Import your dataset from `chipotle.tsv` and assign it to a variable called `chip`. Then, view the first 10 entries in your new DataFrame.

In [2]:
import pandas as pd
chip = pd.read_csv('chipotle.tsv', sep='\t')
chip.head(10)

Unnamed: 0,order_id,quantity,item_name,choice_description,item_price
0,1,1,Chips and Fresh Tomato Salsa,,2.39
1,1,1,Izze,[Clementine],3.39
2,1,1,Nantucket Nectar,[Apple],3.39
3,1,1,Chips and Tomatillo-Green Chili Salsa,,2.39
4,2,2,Chicken Bowl,"[Tomatillo-Red Chili Salsa (Hot), [Black Beans...",16.98
5,3,1,Chicken Bowl,"[Fresh Tomato Salsa (Mild), [Rice, Cheese, Sou...",10.98
6,3,1,Side of Chips,,1.69
7,4,1,Steak Burrito,"[Tomatillo Red Chili Salsa, [Fajita Vegetables...",11.75
8,4,1,Steak Soft Tacos,"[Tomatillo Green Chili Salsa, [Pinto Beans, Ch...",9.25
9,5,1,Steak Burrito,"[Fresh Tomato Salsa, [Rice, Black Beans, Pinto...",9.25


#### **Exercise 3**

Print the total number of observations in the DataFrame. There are a number of ways you can do this, but the value will be how many individual things were ordered at Chipotle.

In [3]:
print(len(chip))



4622


#### **Exercise 4**

Print the number of columns in the DataFrame, and then print the names of all columns in the DataFrame. This will give you a guide to how the DataFrame is indexed.

In [4]:
print(len(chip.columns))
print(chip.columns)


5
Index(['order_id', 'quantity', 'item_name', 'choice_description',
       'item_price'],
      dtype='object')


#### **Exercise 5**

Calculate, for each order number, how much the order costs. 

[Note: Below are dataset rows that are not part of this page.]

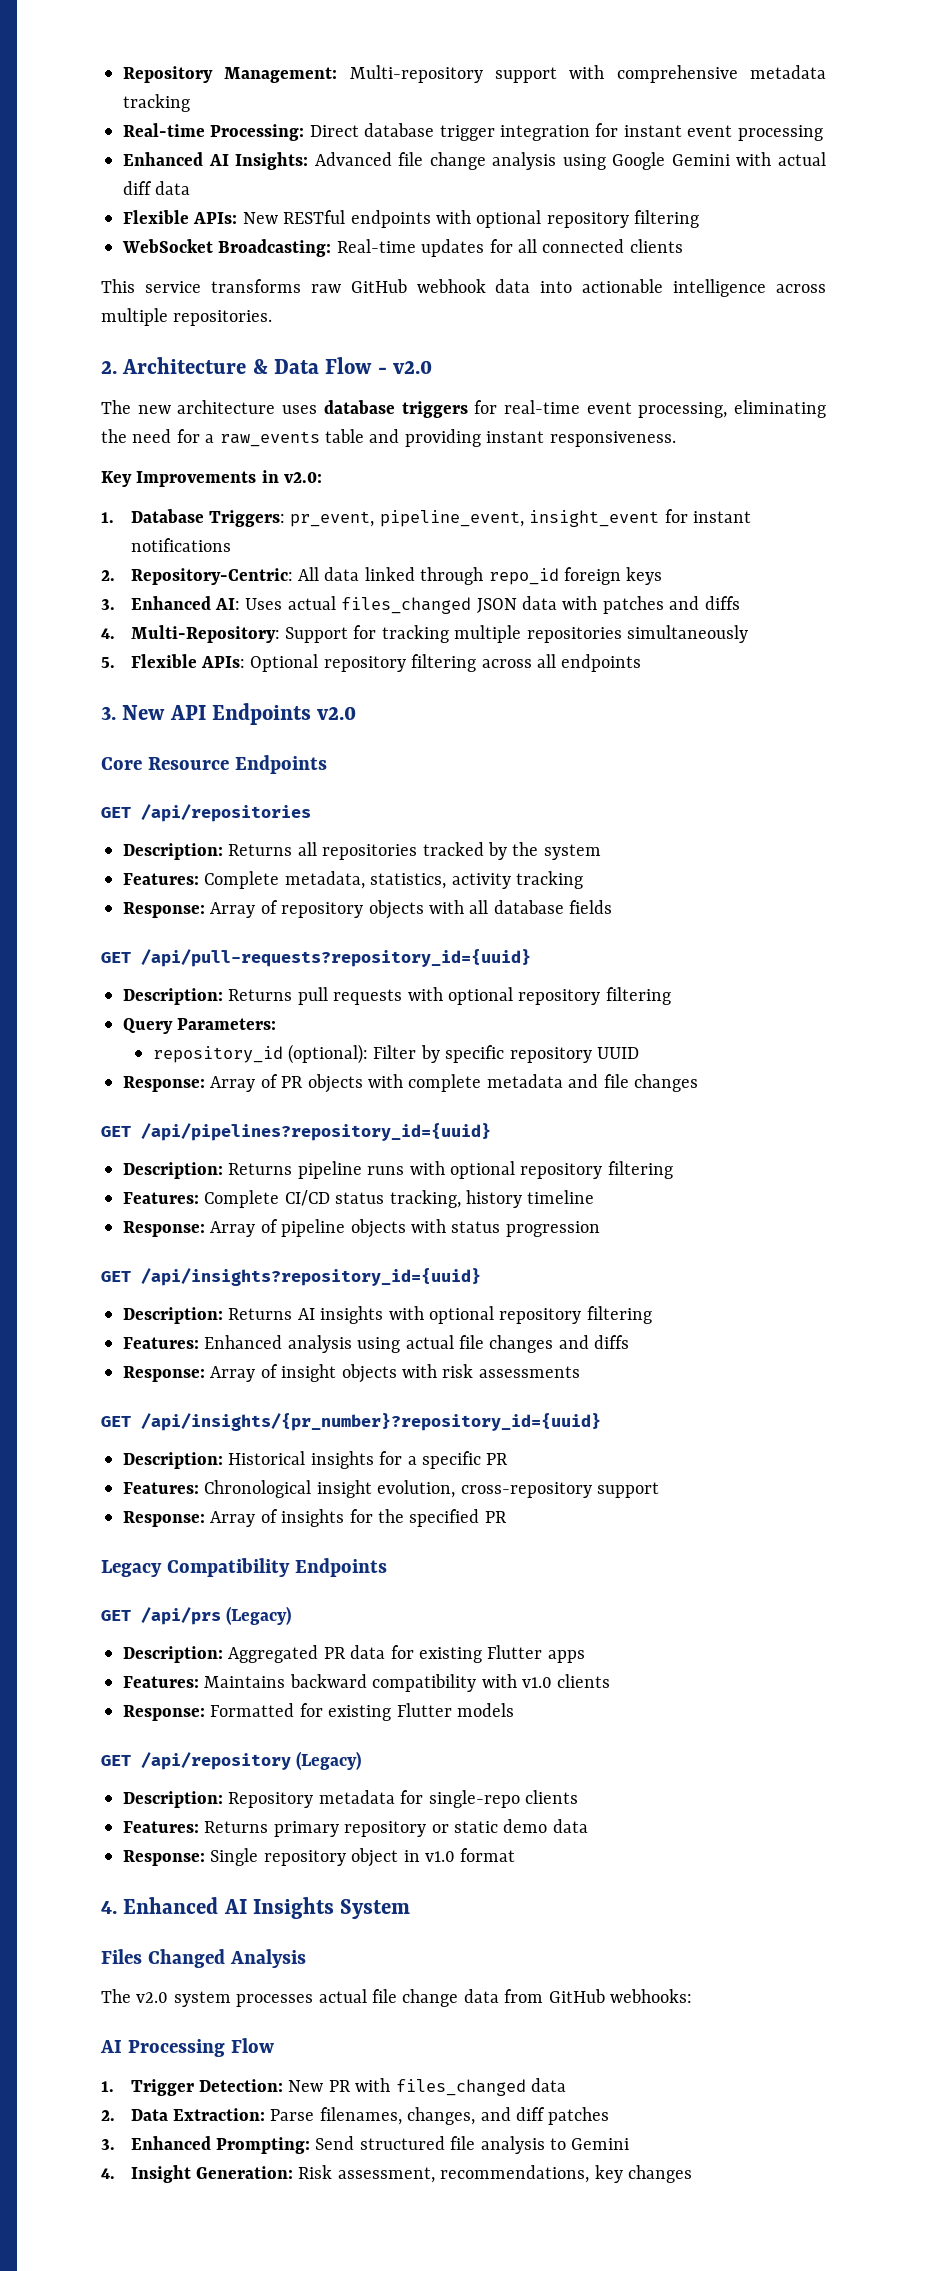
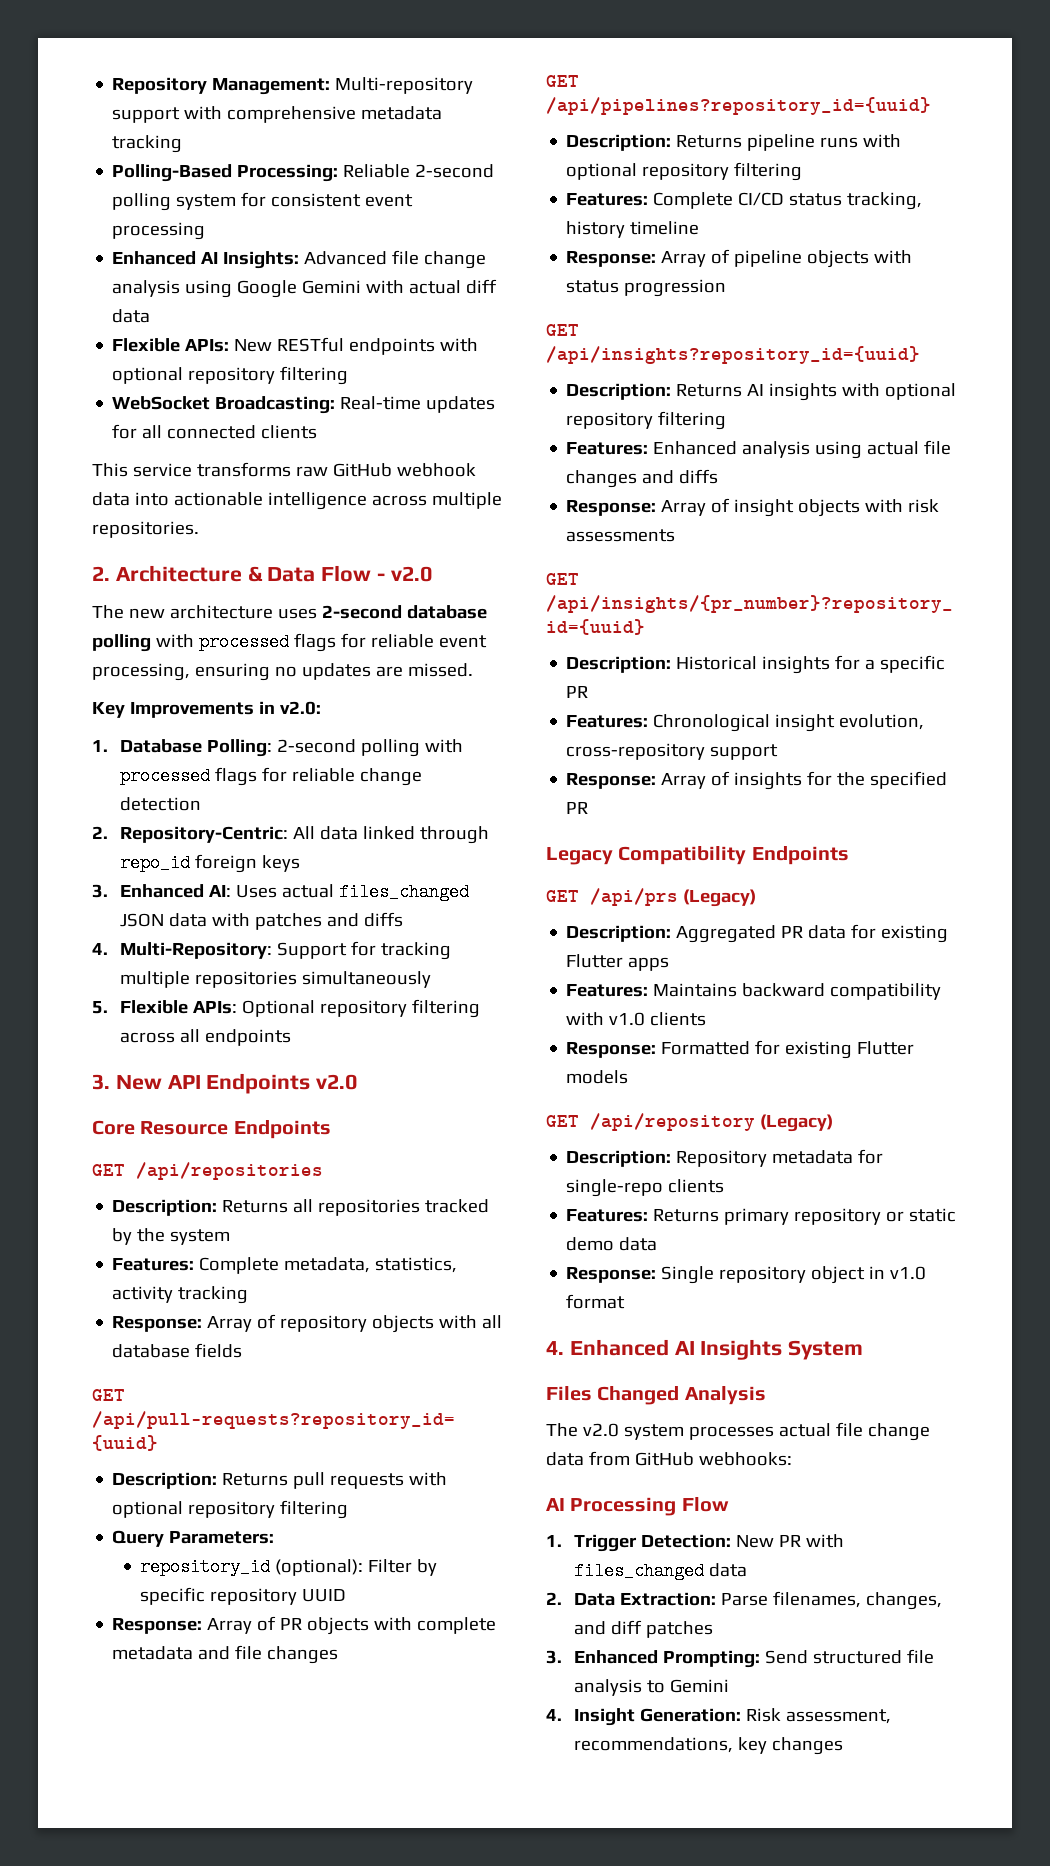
- Real-time Processing: Direct database trigger integration for instant event processing
+ Polling-Based Processing: Reliable 2-second polling system for consistent event processing
- The new architecture uses database triggers for real-time event processing, eliminating the need for a raw_events table and providing instant responsiveness.
+ The new architecture uses 2-second database polling with processed flags for reliable event processing, ensuring no updates are missed.
- 1. Database Triggers: pr_event, pipeline_event, insight_event for instant notifications
+ 1. Database Polling: 2-second polling with processed flags for reliable change detection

In other words, you're going to iterate through the DataFrame and, for each order number, add up the `item_price` for each item in the order.

Store the order prices in a list. Then, tell me how much the 100th, 500th, and 1000th order cost. 

In [5]:
chip['item_price'] = chip['item_price'].replace('[\$,]', '', regex=True).astype(float)
order_totals = chip.groupby('order_id')['item_price'].sum().reset_index()
print(order_totals[order_totals['order_id'] == 100]['item_price'].values[0])
print(order_totals[order_totals['order_id'] == 500]['item_price'].values[0])
print(order_totals[order_totals['order_id'] == 1000]['item_price'].values[0])



10.08
12.15
20.5


(10.08, 12.15, 20.5)

#### **Exercise 6**

This assignment is a bit tricky! Check out the Python for Everyone's section on [dictionaries](https://www.py4e.com/html3/09-dictionaries) if you're confused.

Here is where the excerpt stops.